Present at Droidcon in New York, Facebook had some good news for Android users, announcing it has improved the News Feed experience.

As the type of content people normally share on their News Feed has evolved from mere text, photos, and videos to more complex 360-degree video or Live, the challenge is to be able to provide a smooth scrolling experience. As Facebook itself explains “a smooth scrolling performance requires the entire computation for a single frame of the UI to complete in less than 16.7 milliseconds.” If the computation takes too long, the scroll animation will be subject to skipped frames and interrupt the smooth scrolling experience.”

Fortunately, a team of Facebook engineers in New York has come up with a solution to the problem. By taking advantage of tools offered by the two Facebook open source projects – called Litho and Infer, they were able to develop a new architecture designed to smoothly support a variety of rich, immersive formats in the Facebook Android app.

On top of improving the whole News Feed experience, the new architecture successfully executed a type of UI engineering that hasn’t been common on Android up until now – called multithreaded rendering.

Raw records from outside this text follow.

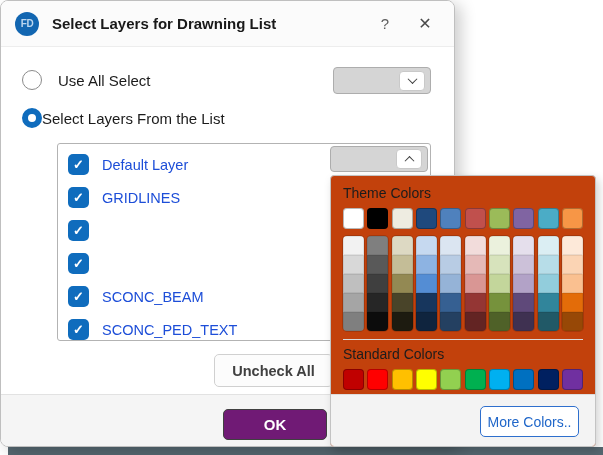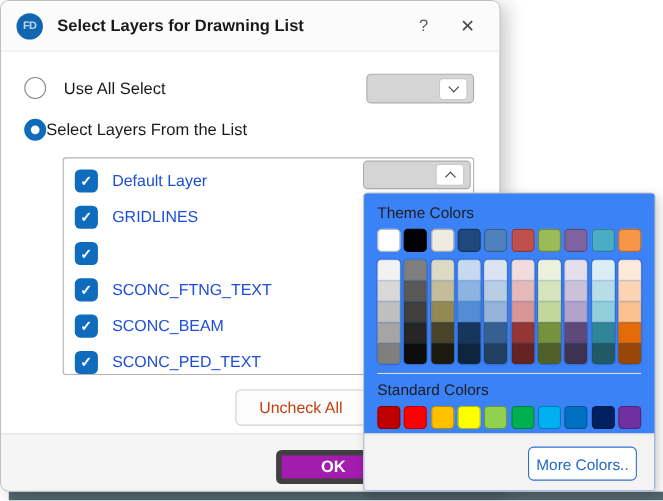--- a/index.html
+++ b/index.html
@@ -53,32 +53,32 @@
     background:#fff; border:1px solid #b3b3b3; border-radius:3px; padding-top:4px; }
   .layer-row { height:33px; display:flex; align-items:center; padding-left:10px; }
   .checkbox { width:21px; height:21px; border-radius:5px; background:#0F6CBD;
     color:#fff; font-size:13px; font-weight:bold; display:flex;
     align-items:center; justify-content:center; margin-right:13px; flex:0 0 auto; }
   .layer-name { font-size:14.5px; color:#1d4ed8; white-space:nowrap; }
 
   
   .btn-uncheck { position:absolute; left:213px; top:353px; width:119px; height:33px;
     background:#fcfcfc; border:1px solid #d0d0d0; border-radius:5px;
-    font-size:14.5px; color:#c2410c; display:flex; align-items:center;
-    justify-content:center; font-family:inherit; }
+    font-size:14.5px; color:#404040; display:flex; align-items:center;
+    justify-content:center; font-family:inherit;font-weight:bold; }
   .dlg-footer { position:absolute; left:0; right:0; top:393px; height:54px;
     background:#f5f5f5; border-top:1px solid #e2e2e2; }
   .btn-ok { position:absolute; left:222px; top:14px; width:104px; height:31px;
-    background:#a21caf; border:5px solid #404040; border-radius:5px;
+    background:#701a75; border:1px solid #404040; border-radius:5px;
     color:#fff; font-size:15px; font-weight:600; display:flex;
-    align-items:center; justify-content:center; font-family:inherit;margin-left:28px; }
+    align-items:center; justify-content:center; font-family:inherit; }
 
   
   .picker { position:absolute; left:330px; top:175px; width:266px; height:272px;
-    background:#3b82f6; border:1px solid #c3c3c3; border-radius:4px;
+    background:#c2410c; border:1px solid #c3c3c3; border-radius:4px;
     box-shadow:3px 4px 10px rgba(0,0,0,.18); z-index:6; overflow:hidden; }
   .picker-inner { padding:9px 12px 0 12px; }
   .picker-label { font-size:14px; color:#1c1c1c; }
   .swatch-row { display:flex; justify-content:space-between; margin-top:7px; }
   .swatch { width:21px; height:21px; border-radius:4px;
     box-shadow:inset 0 0 0 1px rgba(0,0,0,.28); }
   .tint-grid { display:flex; justify-content:space-between; margin-top:7px; }
   .tint-col { width:21px; height:95px; border-radius:4px; overflow:hidden;
     box-shadow:0 0 0 1px rgba(0,0,0,.15); }
   .tint-cell { width:21px; height:19px;
@@ -127,21 +127,20 @@
         </div>
         <div class="layer-row">
           <div class="checkbox">✓</div>
           <span class="layer-name">GRIDLINES</span>
         </div>
         <div class="layer-row">
           <div class="checkbox">✓</div>
         </div>
         <div class="layer-row">
           <div class="checkbox">✓</div>
-          <span class="layer-name">SCONC_FTNG_TEXT</span>
         </div>
         <div class="layer-row">
           <div class="checkbox">✓</div>
           <span class="layer-name">SCONC_BEAM</span>
         </div>
         <div class="layer-row">
           <div class="checkbox">✓</div>
           <span class="layer-name">SCONC_PED_TEXT</span>
         </div>
       </div>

Brought on board by Litho, multithreaded rendering separates heavy computational processes that are needed to render UIs into multiple threads. Usually employed for 3D game rendering, the technique is a technically challenging one, but the New York-based engineering team managed to successfully implement it for its News Feed optimization purposes.

Litho joined forced with Infer, which was developing a new tool meant to automatically search for bugs that could arise from working with a multithreaded programming model. Together, the two developed a solution that not only improved the performance of the News Feed but also provided reliable proof that multithreaded rendering can be executed at scale on Android.